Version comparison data
+ + + + + + +

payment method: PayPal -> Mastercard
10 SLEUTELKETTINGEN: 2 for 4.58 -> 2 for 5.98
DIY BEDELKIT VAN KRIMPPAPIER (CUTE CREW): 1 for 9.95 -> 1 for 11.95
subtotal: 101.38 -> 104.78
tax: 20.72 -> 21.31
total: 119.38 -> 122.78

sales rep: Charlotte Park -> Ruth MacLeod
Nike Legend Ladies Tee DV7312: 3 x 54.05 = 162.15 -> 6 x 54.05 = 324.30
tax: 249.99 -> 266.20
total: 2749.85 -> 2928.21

+ + + + + + +

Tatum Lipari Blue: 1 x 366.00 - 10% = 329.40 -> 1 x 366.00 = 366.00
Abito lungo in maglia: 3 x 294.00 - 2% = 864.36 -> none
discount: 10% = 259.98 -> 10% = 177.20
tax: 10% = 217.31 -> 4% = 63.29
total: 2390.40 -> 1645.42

+ + + + + + +

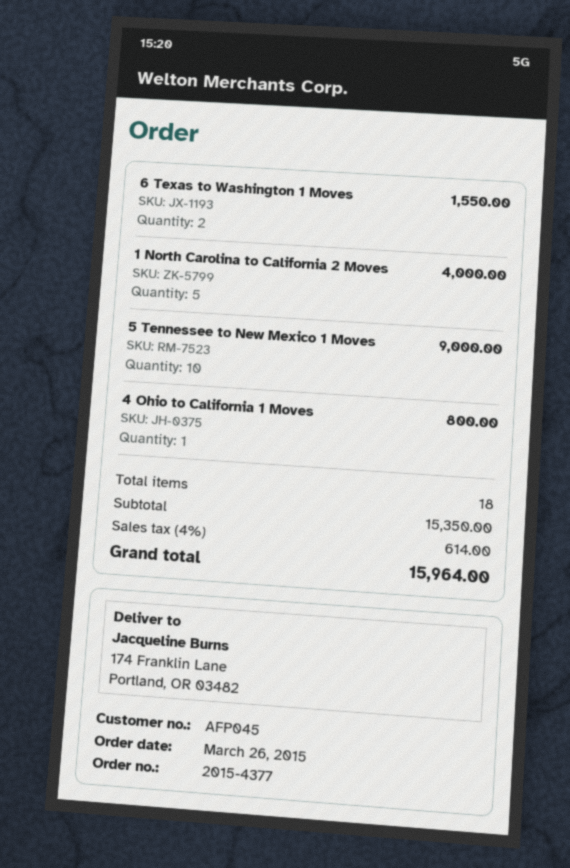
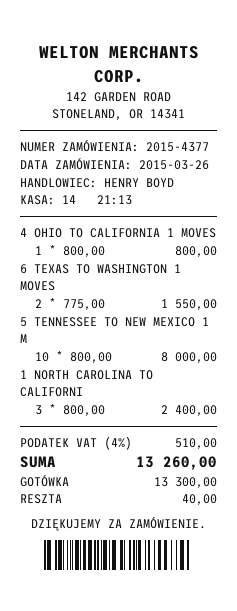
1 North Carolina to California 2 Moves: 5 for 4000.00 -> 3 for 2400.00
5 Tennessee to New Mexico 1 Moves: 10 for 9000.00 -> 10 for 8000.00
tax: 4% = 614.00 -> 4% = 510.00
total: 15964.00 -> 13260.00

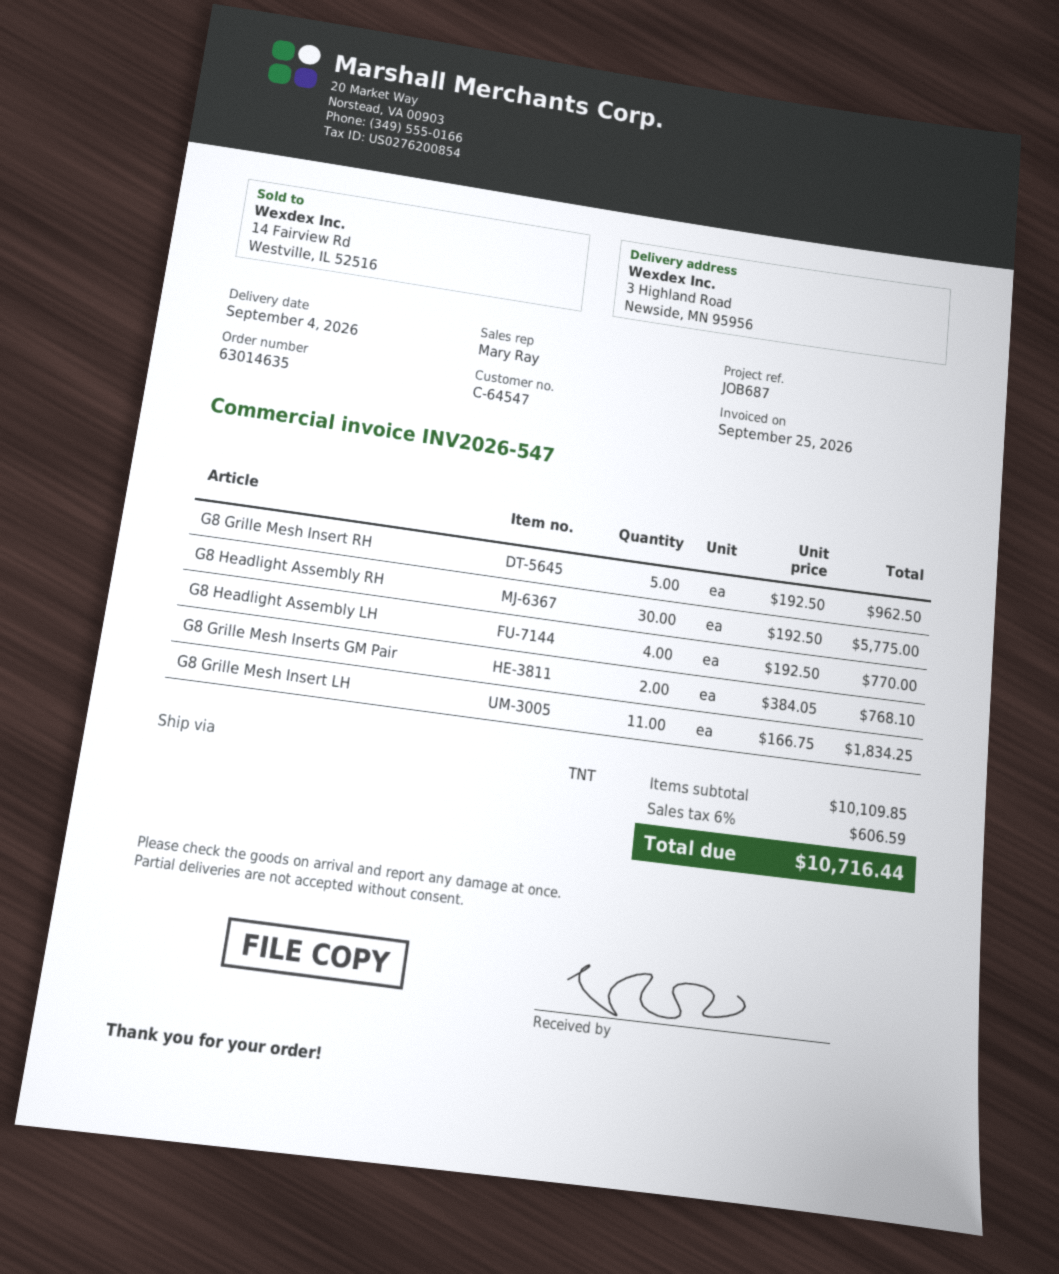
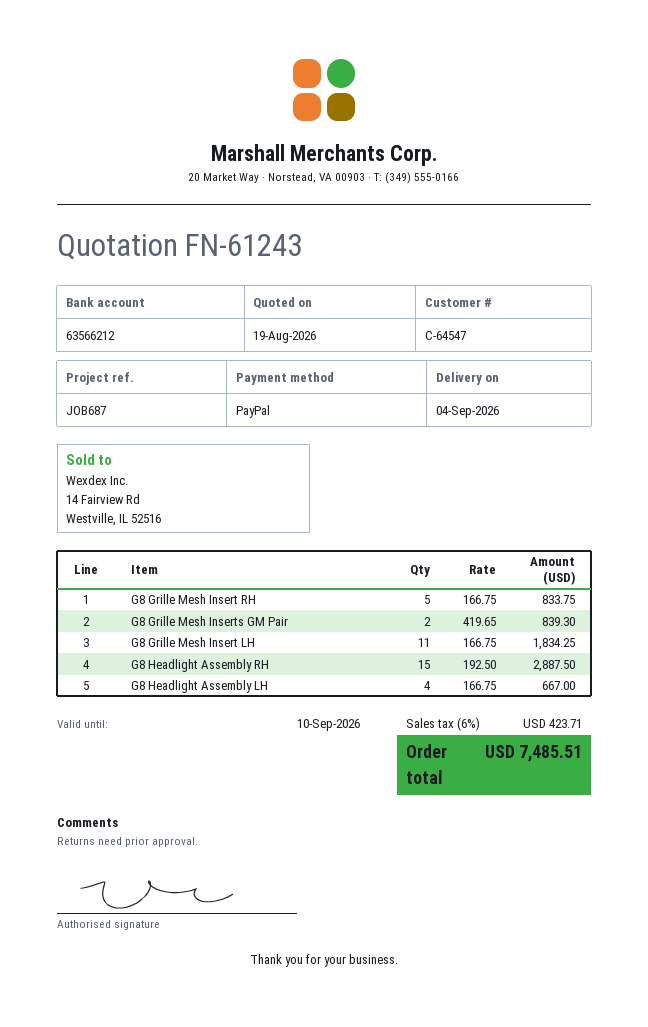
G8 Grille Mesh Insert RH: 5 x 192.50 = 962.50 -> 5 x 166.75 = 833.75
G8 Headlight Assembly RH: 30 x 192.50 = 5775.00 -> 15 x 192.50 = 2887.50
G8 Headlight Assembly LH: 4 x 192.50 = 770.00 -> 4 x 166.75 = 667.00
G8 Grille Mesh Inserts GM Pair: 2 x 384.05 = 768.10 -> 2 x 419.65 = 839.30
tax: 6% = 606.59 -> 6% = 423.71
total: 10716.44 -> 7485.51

+ + + + + + +

→ **EXERCISE**: The stretch of entries above that starts with the line containing "DIY BEDELKIT VAN" and goes on through the line containing "total: 2749.85 -> 2928.21" is to be transcribed exactly, and no other line is to be transcribed.

→ **EXERCISE OUTPUT**:
DIY BEDELKIT VAN KRIMPPAPIER (CUTE CREW): 1 for 9.95 -> 1 for 11.95
subtotal: 101.38 -> 104.78
tax: 20.72 -> 21.31
total: 119.38 -> 122.78

sales rep: Charlotte Park -> Ruth MacLeod
Nike Legend Ladies Tee DV7312: 3 x 54.05 = 162.15 -> 6 x 54.05 = 324.30
tax: 249.99 -> 266.20
total: 2749.85 -> 2928.21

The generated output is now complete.